**THE DATA**

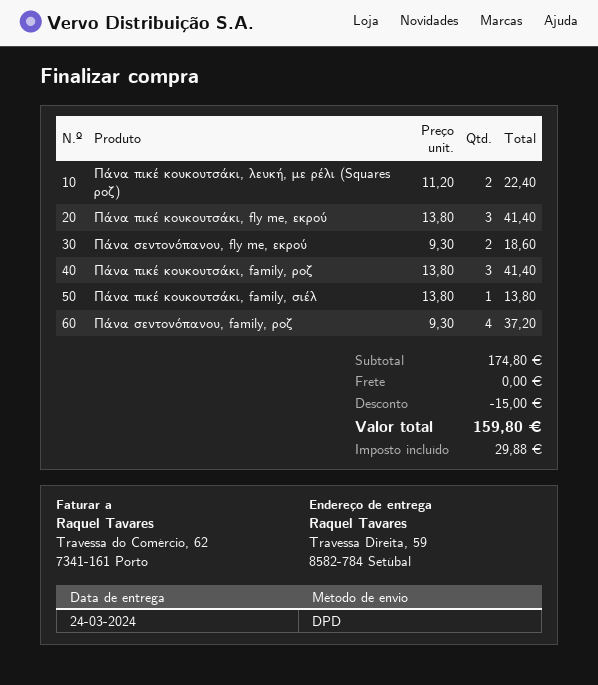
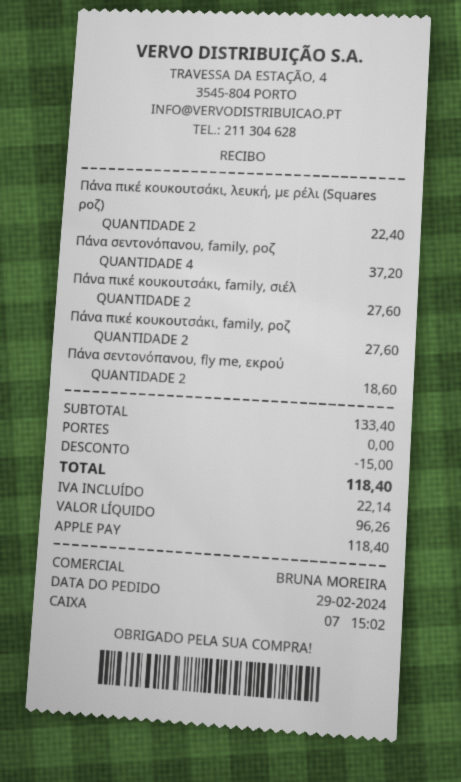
Πάνα πικέ κουκουτσάκι, fly me, εκρού: 3 for 41.40 -> none
Πάνα πικέ κουκουτσάκι, family, ροζ: 3 for 41.40 -> 2 for 27.60
Πάνα πικέ κουκουτσάκι, family, σιέλ: 1 for 13.80 -> 2 for 27.60
subtotal: 174.80 -> 133.40
tax: 29.88 -> 22.14
total: 159.80 -> 118.40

**WHAT IS NEEDED**
Print every record exactly, without the pictures.

**WORKED SOLUTION**
Πάνα πικέ κουκουτσάκι, fly me, εκρού: 3 for 41.40 -> none
Πάνα πικέ κουκουτσάκι, family, ροζ: 3 for 41.40 -> 2 for 27.60
Πάνα πικέ κουκουτσάκι, family, σιέλ: 1 for 13.80 -> 2 for 27.60
subtotal: 174.80 -> 133.40
tax: 29.88 -> 22.14
total: 159.80 -> 118.40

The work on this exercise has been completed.